Ho avvertito che, per la prima volta in tre anni, riesco a volermi bene davvero; o meglio riesco a provarci.
Dentro il mobile, in giapponese butsudan, c’è la pergamena con inscritti i caratteri di Nam myoho renge kyo, il Gohonzon, nostro oggetto di culto. Il Gohonzon non rappresenta alcuna divinità, solamente la mia vita e quella degli altri. Ecco perché ho sempre fatto tanta fatica ad andarci davanti per pregare: non ho mai accettato di “venerare” me stessa, ho dato tutto alle persone che mi erano vicine e a me nulla!

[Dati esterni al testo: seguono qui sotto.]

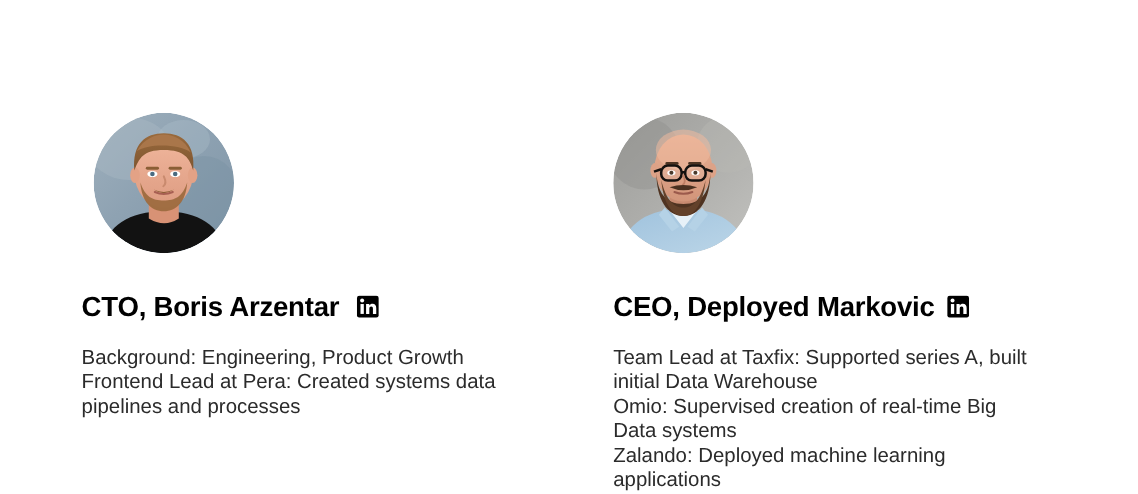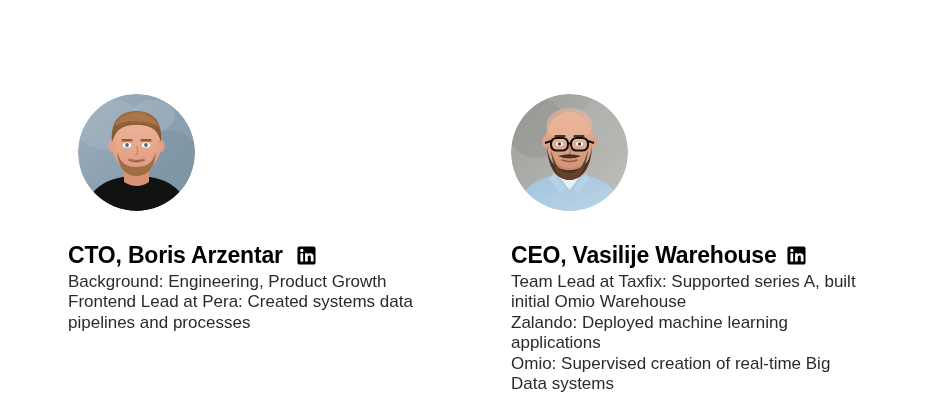--- a/index.html
+++ b/index.html
@@ -61,21 +61,21 @@
     width: 19px;
     height: 19px;
     flex: 0 0 auto;
   }
   .profile-card.right .linkedin-icon { margin-left: 10px; }
   .linkedin-icon svg { display: block; width: 19px; height: 19px; }
 
   
   .bio {
     position: absolute;
-    top: 178px;
+    top: 194px;
     left: 0;
     width: 345px;
     font-size: 17px;
     line-height: 20.4px;
     color: #2b2b2b;
   }
   .profile-card.right .bio { width: 350px; }
   .bio-line { white-space: normal; }
 </style>
 </head>
@@ -222,31 +222,31 @@
           <path d="M40 56 C42 76 49 86 58.5 86 C68 86 75 76 77 56 C73 72 67 79 58.5 79 C50 79 44 72 40 56 Z" fill="#63412a"></path>
 
           <path d="M47 62 q11.5 -3.5 23 0 q-11.5 5 -23 0 z" fill="#4a3020"></path>
 
           <path d="M51 66 q7.5 3 15 0" stroke="#9b5a4c" stroke-width="1.6" fill="none" stroke-linecap="round"></path>
         </g>
       </svg>
     </div>
 
     <div class="name-row">
-      <span class="person-name">CEO, Vasilije Warehouse</span>
+      <span class="person-name">CEO, Deployed Markovic</span>
       <span class="linkedin-icon">
         <svg viewBox="0 0 24 24" xmlns="http://www.w3.org/2000/svg">
           <rect x="0.6" y="0.6" width="22.8" height="22.8" rx="2.4" fill="#000000"></rect>
           <rect x="4.3" y="9.3" width="3.5" height="10.4" fill="#ffffff"></rect>
           <circle cx="6.05" cy="5.7" r="2.1" fill="#ffffff"></circle>
           <path d="M10.2 9.3 h3.35 v1.5 c0.7 -1.2 2 -1.8 3.45 -1.8 c2.6 0 3.9 1.65 3.9 4.6 v6.1 h-3.5 v-5.45 c0 -1.45 -0.55 -2.25 -1.8 -2.25 c-1.3 0 -2 0.9 -2 2.25 v5.45 h-3.4 z" fill="#ffffff"></path>
         </svg>
       </span>
     </div>
 
     <div class="bio">
-      <div class="bio-line">Team Lead at Taxfix: Supported series A, built initial Omio Warehouse</div>
+      <div class="bio-line">Team Lead at Taxfix: Supported series A, built initial Data Warehouse</div>
+      <div class="bio-line">Omio: Supervised creation of real-time Big Data systems</div>
       <div class="bio-line">Zalando: Deployed machine learning applications</div>
-      <div class="bio-line">Omio: Supervised creation of real-time Big Data systems</div>
     </div>
   </div>
 
 </div>
 
 </body></html>

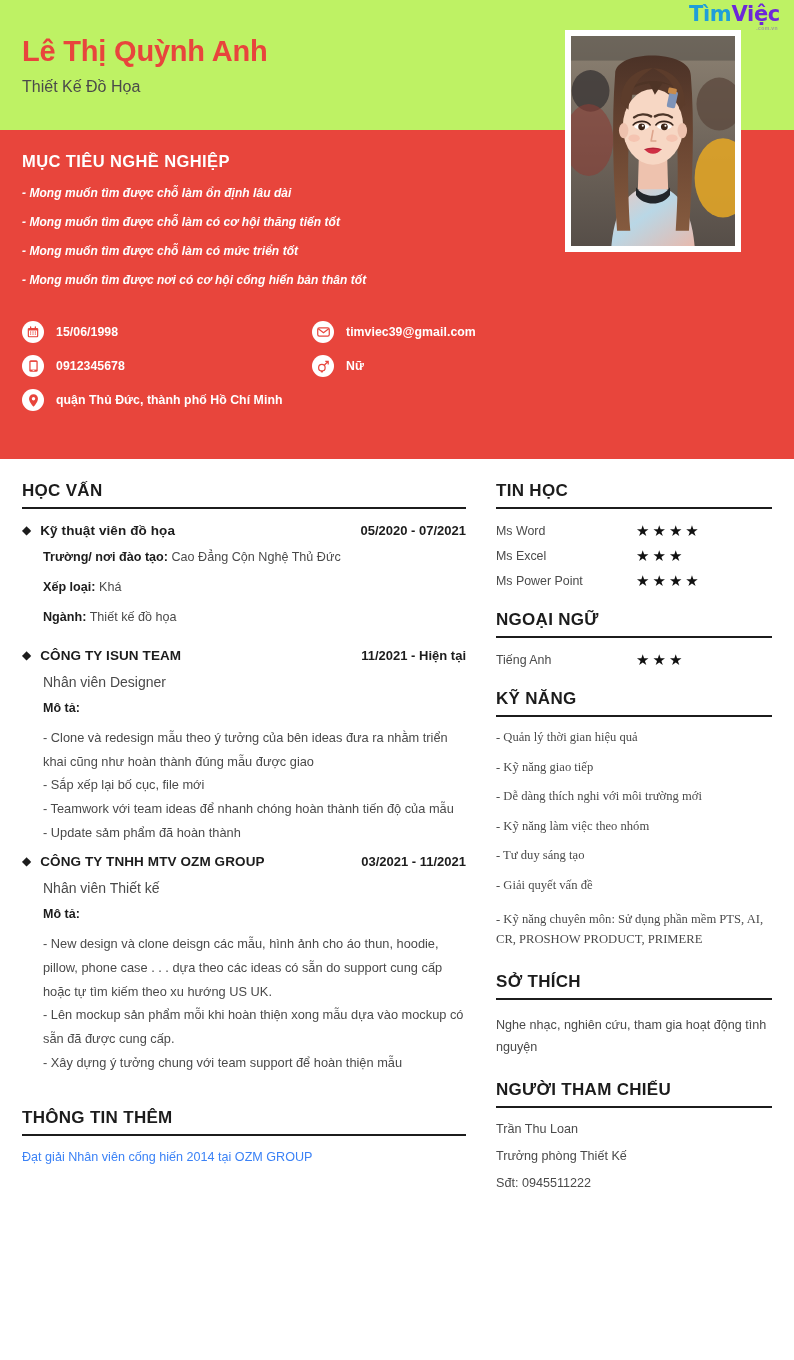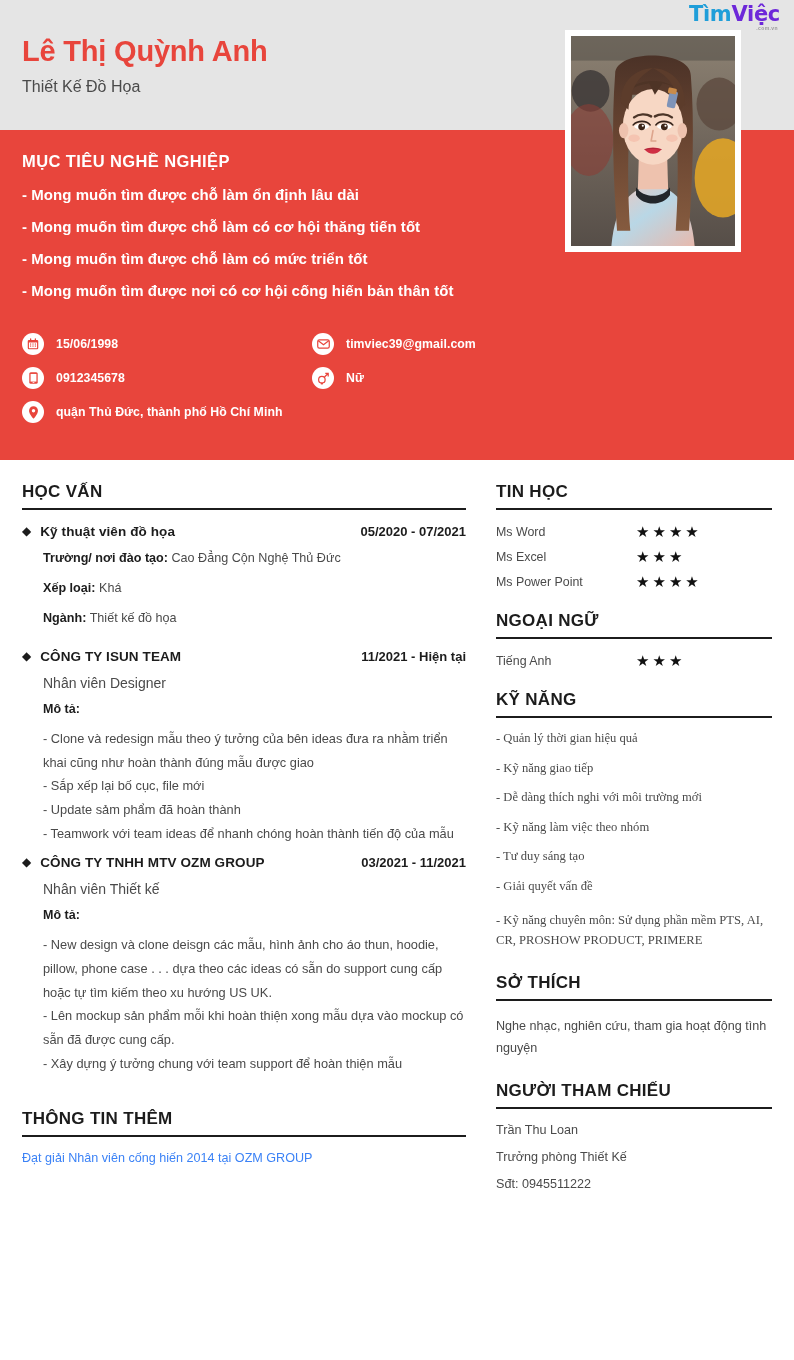--- a/index.html
+++ b/index.html
@@ -45,21 +45,21 @@
     margin-top: 1px;
     margin-right: 2px;
     font-weight: bold;
   }
 
   
   .header {
     position: relative;
     height: 130px;
     padding: 36px 0 0 22px;
-    background: #e5e5e5;
+    background: #bef264;
   }
   .name {
     font-size: 29px;
     font-weight: bold;
     color: #e8453c;
     letter-spacing: -0.2px;
     line-height: 1.1;
   }
   .job-title {
     margin-top: 10px;
@@ -98,25 +98,26 @@
     min-height: 329px;
   }
   .objective-title {
     font-size: 16.5px;
     font-weight: bold;
     letter-spacing: 0.4px;
     margin-bottom: 16px;
   }
   .objective-list { list-style: none; }
   .objective-list li {
-    font-size: 15px;
+    font-size: 12px;
     line-height: 1;
     margin-bottom: 17px;
     font-weight: bold;
     letter-spacing: 0.05px;
+    font-style: italic;
   }
 
   .contact {
     margin-top: 34px;
     display: flex;
     width: 560px;
   }
   .contact-col { width: 50%; }
   .contact-col.right { padding-left: 10px; }
   .contact-row {
@@ -470,22 +471,22 @@
               <span class="diamond">◆</span>
               <span class="entry-title">CÔNG TY ISUN TEAM</span>
             </span>
             <span class="entry-date">11/2021 - Hiện tại</span>
           </div>
           <div class="entry-sub">Nhân viên Designer</div>
           <div class="entry-label">Mô tả:</div>
           <ul class="bullets">
             <li>- Clone và redesign mẫu theo ý tưởng của bên ideas đưa ra nhằm triển khai cũng như hoàn thành đúng mẫu được giao</li>
             <li>- Sắp xếp lại bố cục, file mới</li>
+            <li>- Teamwork với team ideas để nhanh chóng hoàn thành tiến độ của mẫu</li>
             <li>- Update sảm phẩm đã hoàn thành</li>
-            <li>- Teamwork với team ideas để nhanh chóng hoàn thành tiến độ của mẫu</li>
           </ul>
         </div>
 
         <div class="entry" style="margin-top:8px;">
           <div class="entry-head">
             <span class="entry-title-wrap">
               <span class="diamond">◆</span>
               <span class="entry-title">CÔNG TY TNHH MTV OZM GROUP</span>
             </span>
             <span class="entry-date">03/2021 - 11/2021</span>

Tornando a ciò che volevo dirvi, che  in questi giorni divago come pochi, ho scoperto di essere dolce e tenera. Me lo dicono le persone che mi conoscono. Non c’è giorno in cui qualcuno non me lo faccia notare. Prima riuscivo a tirare fuori questa parte di me solo con bimbi e animali, mi è sempre venuto istintivo giocare con loro e fargli le coccole.
Poi sono diventata buddista, i miei compagni di fede mi abbracciano e baciano. Ultimamente c’è questa signora anziana, Annamaria, che non fa altro che ripetermi che sono meravigliosa e … giù di baci e buffetti 🙂 A me fa anche piacere, i miei genitori non sono molto affettuosi e, anche se ormai sono grande, ho sempre bisogno di tenerezze!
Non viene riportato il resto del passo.